Philadelphia Phillies: Raul Ibanez Now a Consideration at MLB Trade Deadline
July 11, 2011 by Matty Hammond
Filed under Fan News
We’re used to Raul Ibanez being problematic. Disappointing at the plate. Liable in the field. A hummer-sized guzzler of green.
We’re used to Raul Ibanez being problematic.
But never like this.
Never like his six RBI in a 14-1 win over the Braves yesterday—his and everyone’s closing arguments before the All-Star Break, the line of demarcation for trading deadline considerations. GMs have to squeeze all dealing in before July 31, but now serves an opportune down time for self-inventorying:
What do we need? And what do we have?
From Ibanez, that’s never been something.
Never like this series, where at the least, he met minimum standards. At best, he vaulted the Phils in their 3-2 win with a 10th inning, walk-off homer that bore semblance to the clutch you’ve wanted from greater Phils all year.
For one half of baseball’s worst corner outfielding tandem to inch toward reputability, it would take spectacularily. You got that this weekend, with a garnish of hustle plays and contagious gamesmanship you can’t slap value on.
Now, strangely and near-sacrilegiously, he matters.
He’s only hit .241 on the year, hamstrung by a .161 April. It’s only been a week and a half, but July is looking more like May—he hit .315 in his second month—than June, when he gimped along at .211. In a “what have you done for me lately?” sport grounded in stats, his .286 satisfies.
Doesn’t stuff your gut, but doesn’t leave you hungry, either.
Isn’t that the allure to Michael Cuddyer? The object of Philly fans’ obsession of late has hit .298 on the year with only two more home runs (13) and four fewer RBI (43). He’s not a franchise-changer, but a serviceable stopgap to plug an apparent need.
If Ibanez can maintain his of-late production, they’re comparable.
The difference, though, is you have Ibanez. You’d have to get Cuddyer, the take that’s not worth the give of Vance Worley, Antonio Bastardo, Dom Brown, a handful of prospects, some permutation therein—all of which Minnesota could use or would want.
That’s what you mull in times like these. Is what I’ve seen worth what I think I will? In other words: Does Raul Ibanez ease worry enough to justify holding off on a right-handed outfielder?
For the price, sure. But anybody worth having would pluck talent from the depleted farm system or oft-used bench.
And for Cuddyer, take on another $10.5 million.
That’s not worth it for Cuddyer, the only one implicated in trade rumors and a free agent at year’s end.

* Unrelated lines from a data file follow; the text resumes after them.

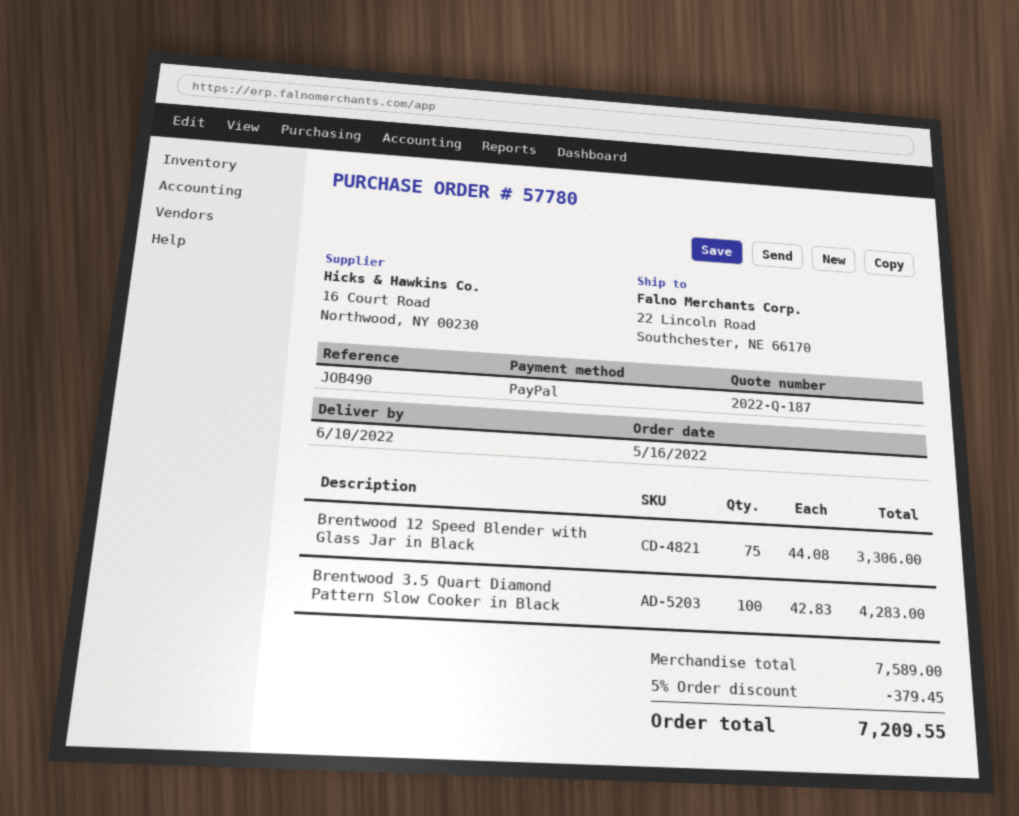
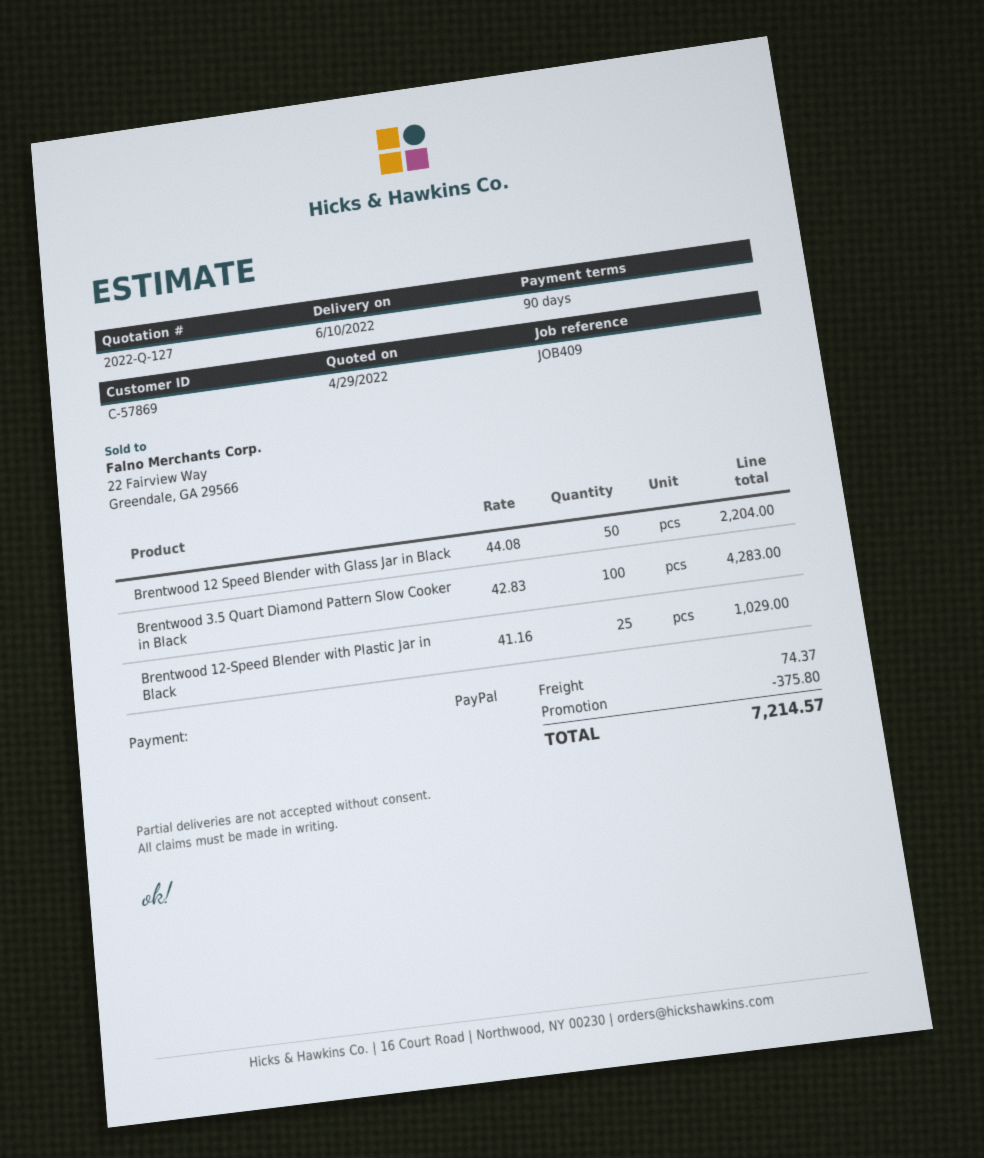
quote number: 2022-Q-187 -> 2022-Q-127
reference: JOB490 -> JOB409
Brentwood 12 Speed Blender with Glass Jar in Black: 75 x 44.08 = 3306.00 -> 50 x 44.08 = 2204.00
Brentwood 12-Speed Blender with Plastic Jar in Black: none -> 25 x 41.16 = 1029.00
discount: 379.45 -> 375.80
shipping: none -> 74.37
total: 7209.55 -> 7214.57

Or for a guy who’d stay—for a lot more coin than the hundreds of thousands the others make.
There’s legitimate credence in the pro-Ibanez argument. Take his .247 average with runners in scoring position. Not much to write home or on B/R about, except for that there’s no drop-off between that and his batting average.
That says Ibanez is somewhat reliable. He can’t transcend, but he doesn’t wilt, either.

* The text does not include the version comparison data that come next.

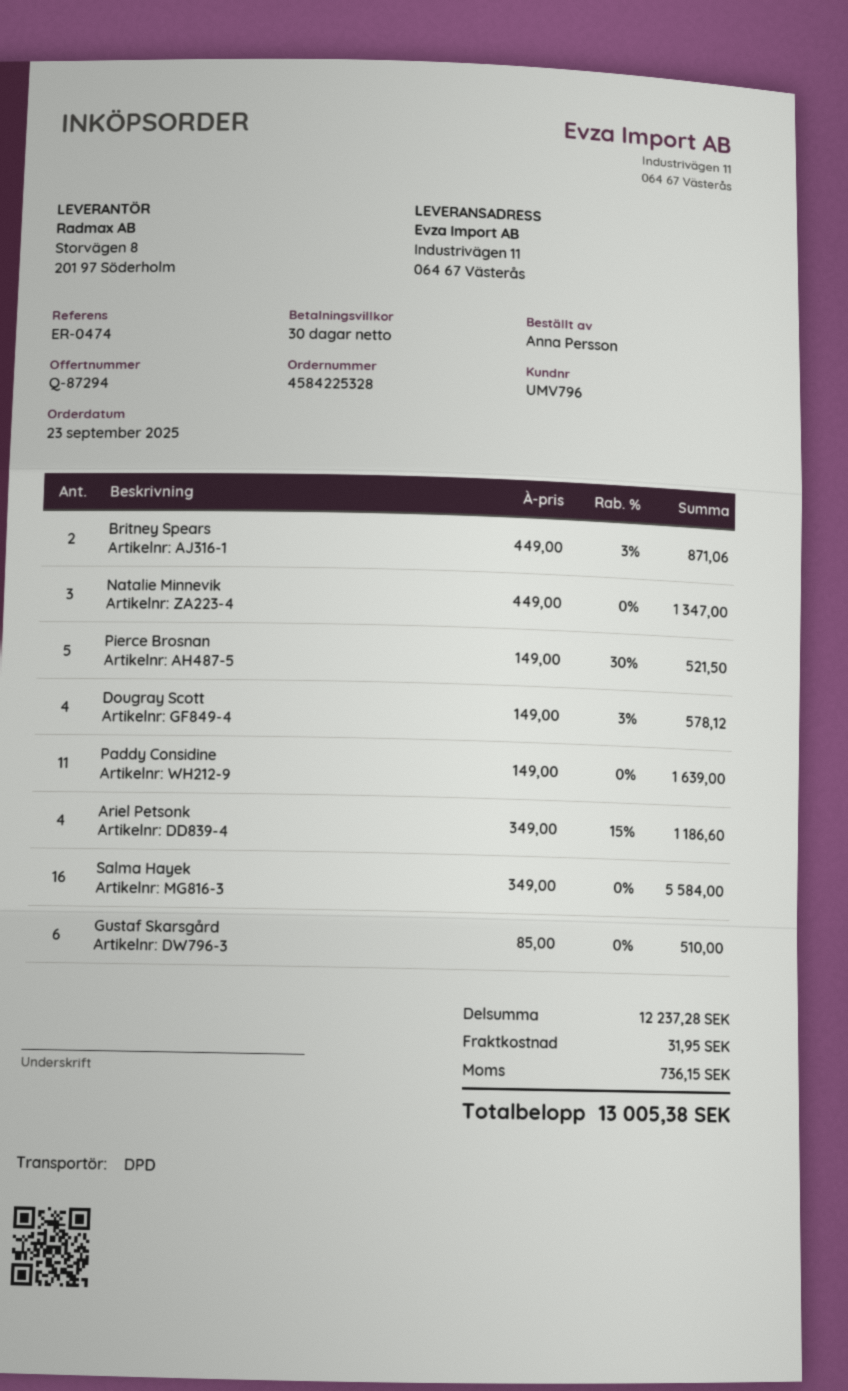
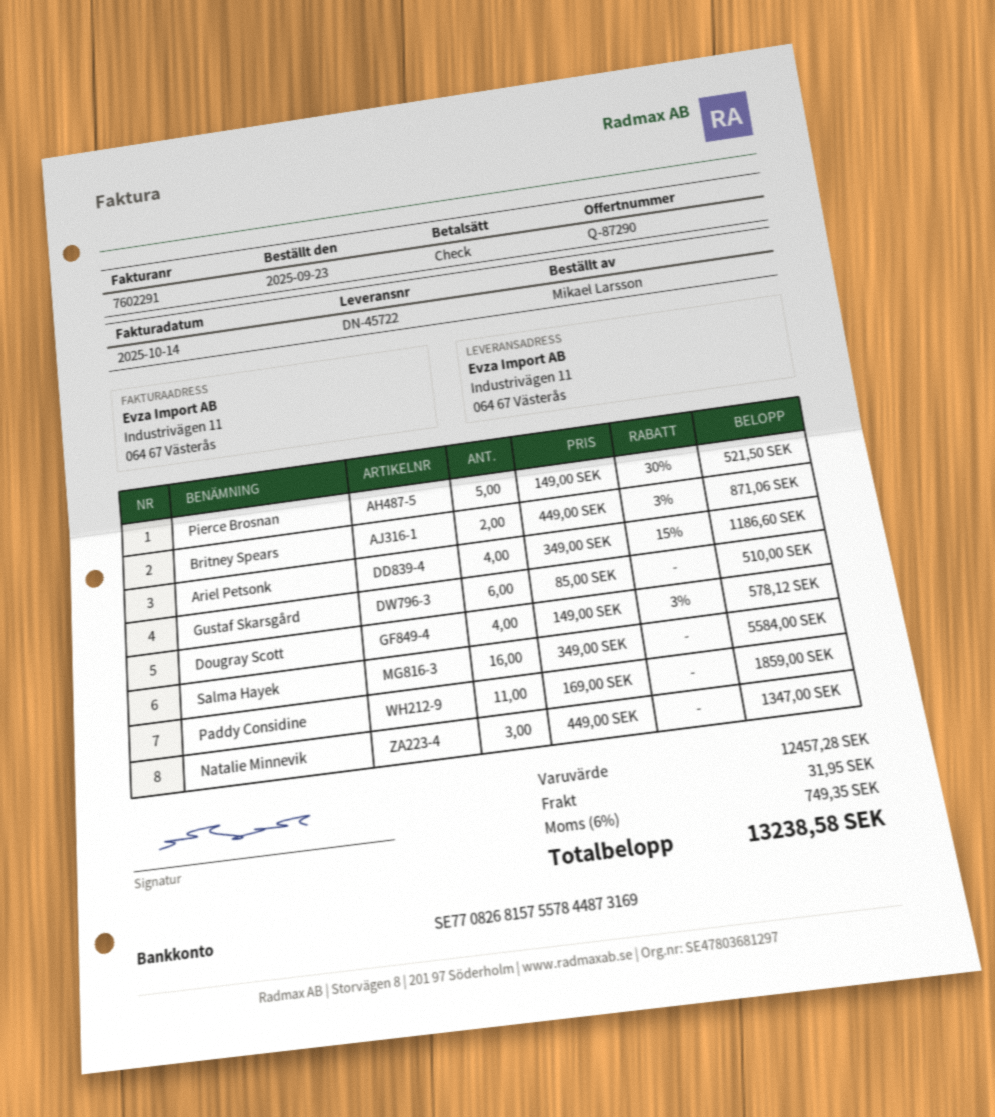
quote number: Q-87294 -> Q-87290
ordered by: Anna Persson -> Mikael Larsson
Paddy Considine: 11 x 149.00 = 1639.00 -> 11 x 169.00 = 1859.00
subtotal: 12237.28 -> 12457.28
tax: 736.15 -> 749.35
total: 13005.38 -> 13238.58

You’ll take that, like you took Jayson Werth last year. The season that milked a seven-year, $126 million deal from Washington stacked up to a .296 average with 27 home runs and 85 RBI (Ibanez is on pace for 22 home runs and 84 RBI).
Leveling with you this: Raul Ibanez isn’t worth any offseason’s fattest wad of contractual cash. He’s hardly earned the three-year, $31 million deal he inked in 2008.
That’s part of the problem. Fuzzy as this mid-year wrinkle feels, it doesn’t tempt anyone to take on Ibanez’s $11 million. At least not without the Phillies wolfing down sunk money like Joey Chestnut at Coney Island.
You can’t move him. So live with him.
Continue to bat Ibanez fifth and hope Dom Brown’s trajectory offers a threat enough to polish the pitches Ibanez sees. It should be noted: He’s hit .274 in 2011 from the five hole, left unprotected by and proven inconsequential because of hitters who can’t at No. 6 and beyond.
Makes you wonder what you can get from Ibanez, no lesser a player than Pat Burrell or Cody Ross before they conjured greatness in last year’s World Series. Is that gleaning my forecast for Ibanez’s October?
No, but it cautions against ruling out the possibility, how the Giants exploited Florida and Tampa Bay (and their own) dumping.
The other facets of Ibanez’s game aren’t as questionable. Say what you want about his noodle arm, as sturdy as spaghetti on the witness stand and worth only three assists this year.
But save for one error, he’s been perfect.
That gets lost in snowballing frustration that’s mounted in his time in Philly. I get that.
But he’s as reliable an outfielder as any right fielder in baseball, only separated by one-hundredth of a point from No. 3 in the National League.
Is Raul Ibanez the answer? Probably not.
But he’s at least a consideration—far more than he’s been in a while.